### Prompt
The answer is every line in the data below that contains the word "class".

User interface change data:
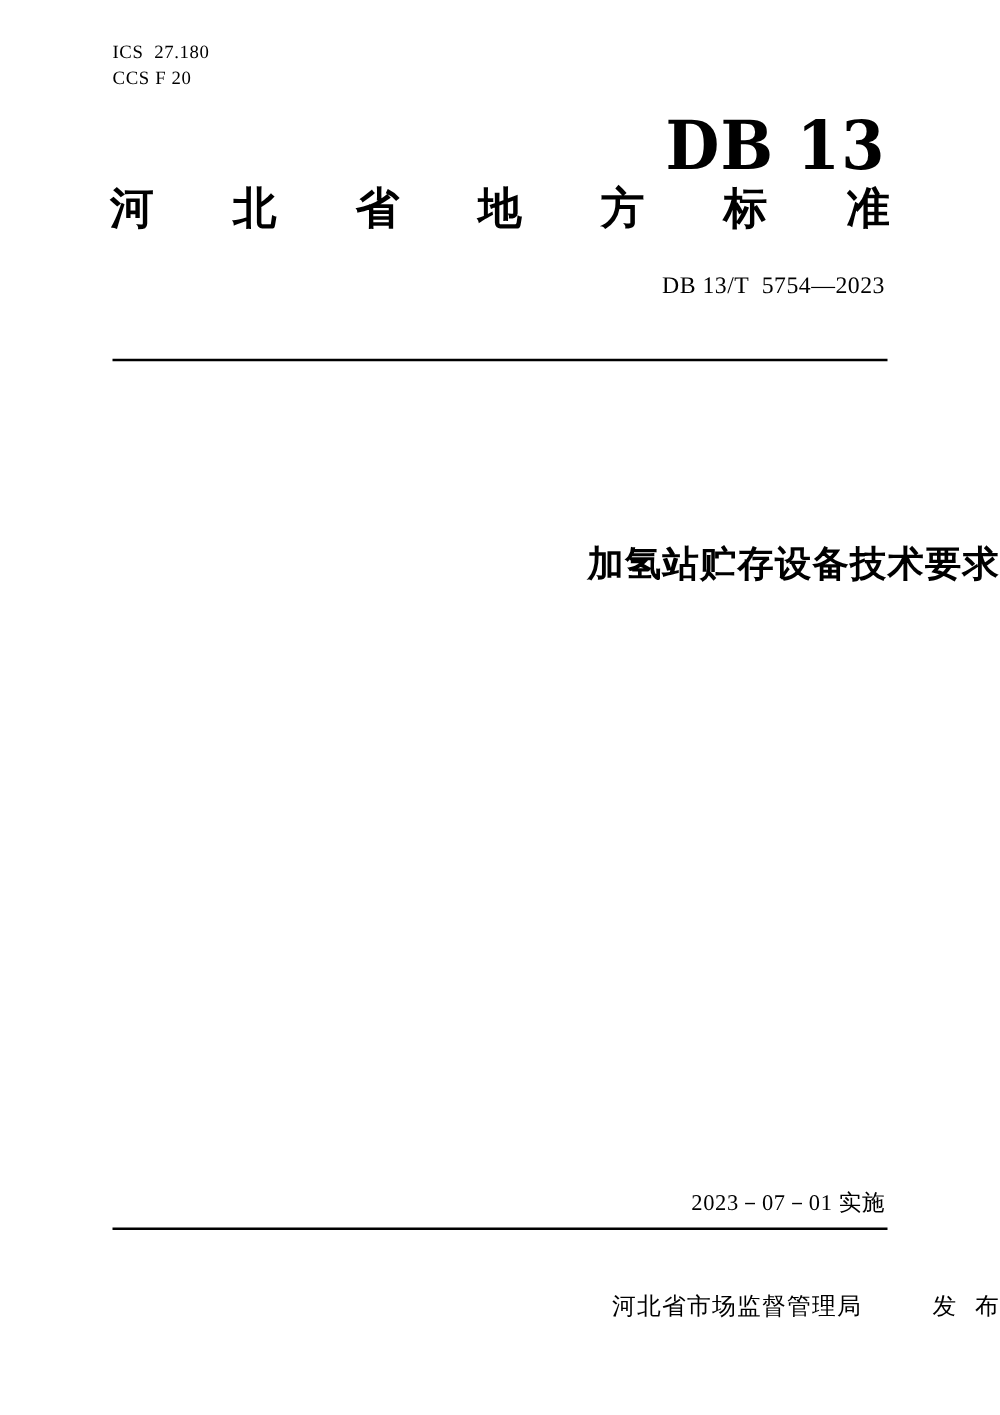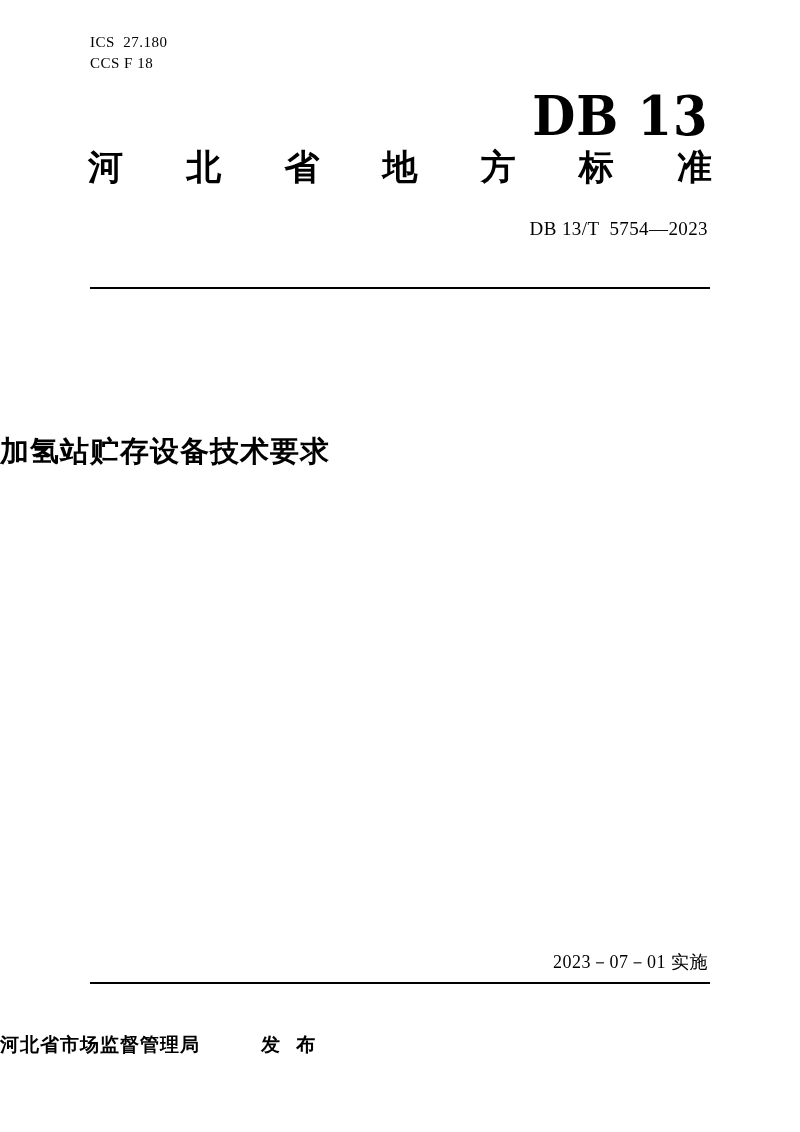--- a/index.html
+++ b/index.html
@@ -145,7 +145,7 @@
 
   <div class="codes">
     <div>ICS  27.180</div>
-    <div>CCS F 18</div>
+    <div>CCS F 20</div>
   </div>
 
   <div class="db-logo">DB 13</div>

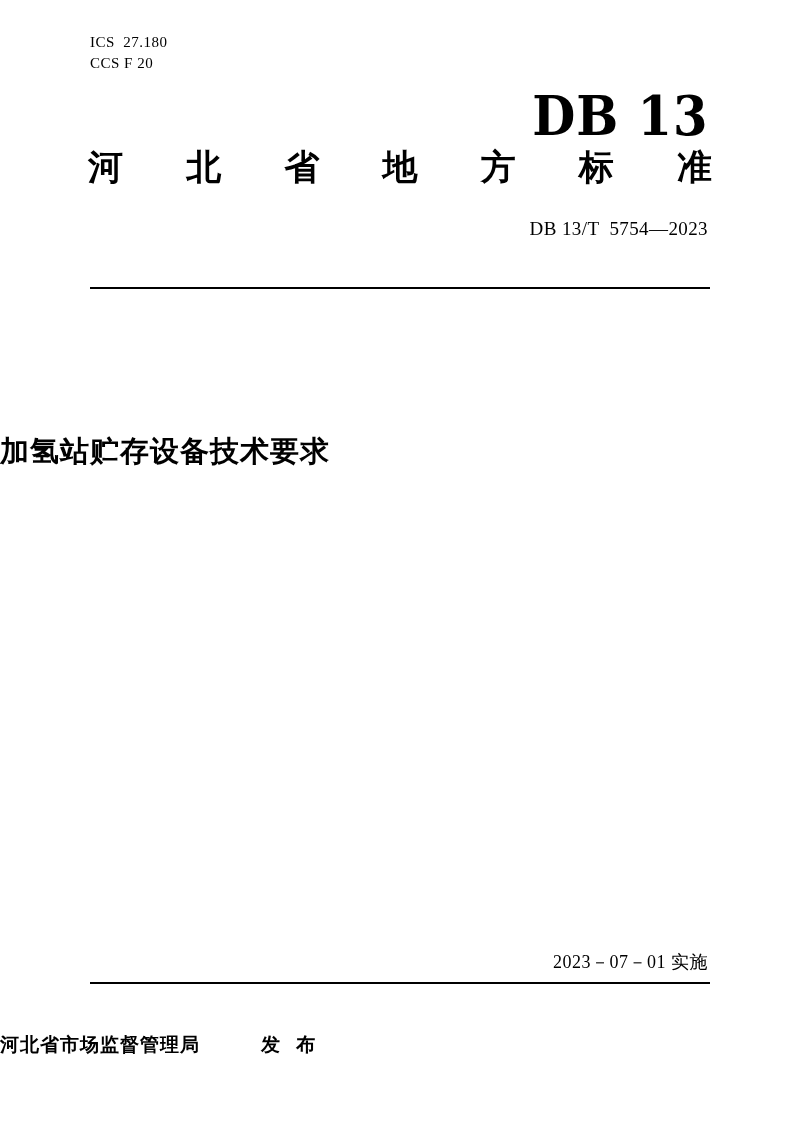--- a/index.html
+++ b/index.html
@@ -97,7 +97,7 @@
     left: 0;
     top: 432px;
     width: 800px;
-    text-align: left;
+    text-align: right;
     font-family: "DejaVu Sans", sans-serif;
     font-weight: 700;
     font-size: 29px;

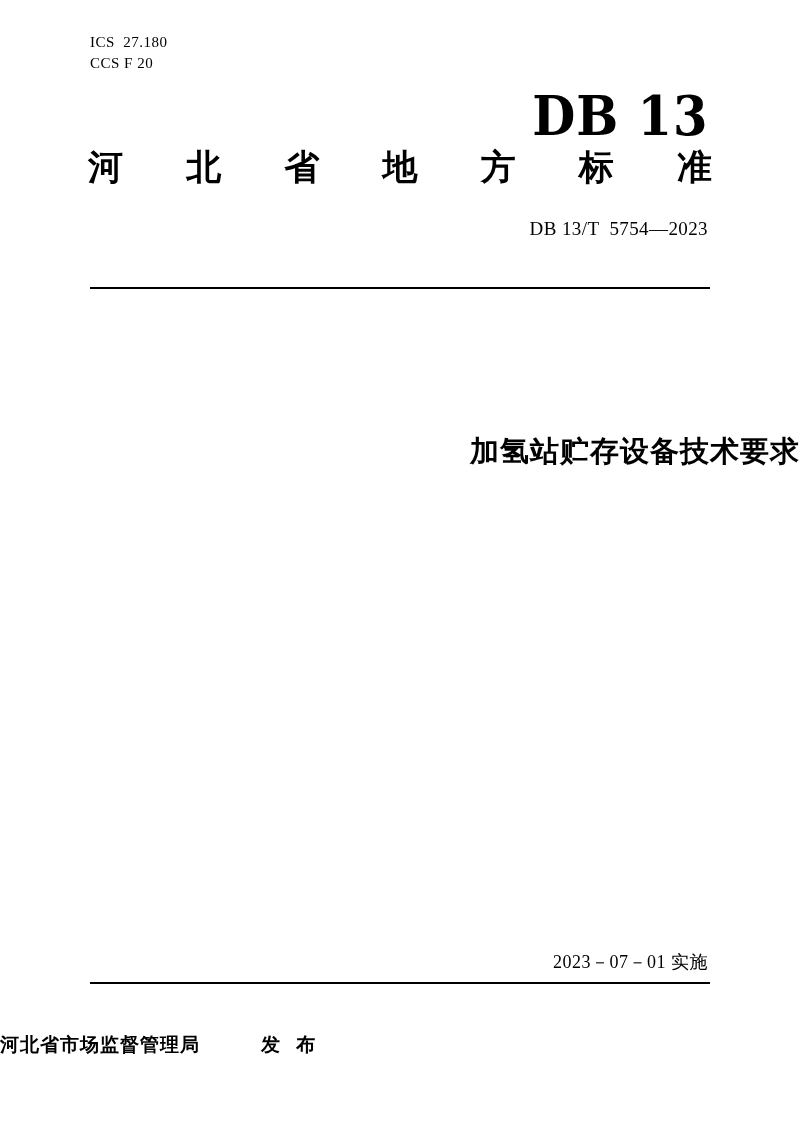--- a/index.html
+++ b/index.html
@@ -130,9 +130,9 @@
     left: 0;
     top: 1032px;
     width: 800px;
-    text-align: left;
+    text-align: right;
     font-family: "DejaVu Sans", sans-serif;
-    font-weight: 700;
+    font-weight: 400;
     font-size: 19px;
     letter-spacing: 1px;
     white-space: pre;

### Task output
   <div class="codes">
   <div class="db-logo">DB 13</div>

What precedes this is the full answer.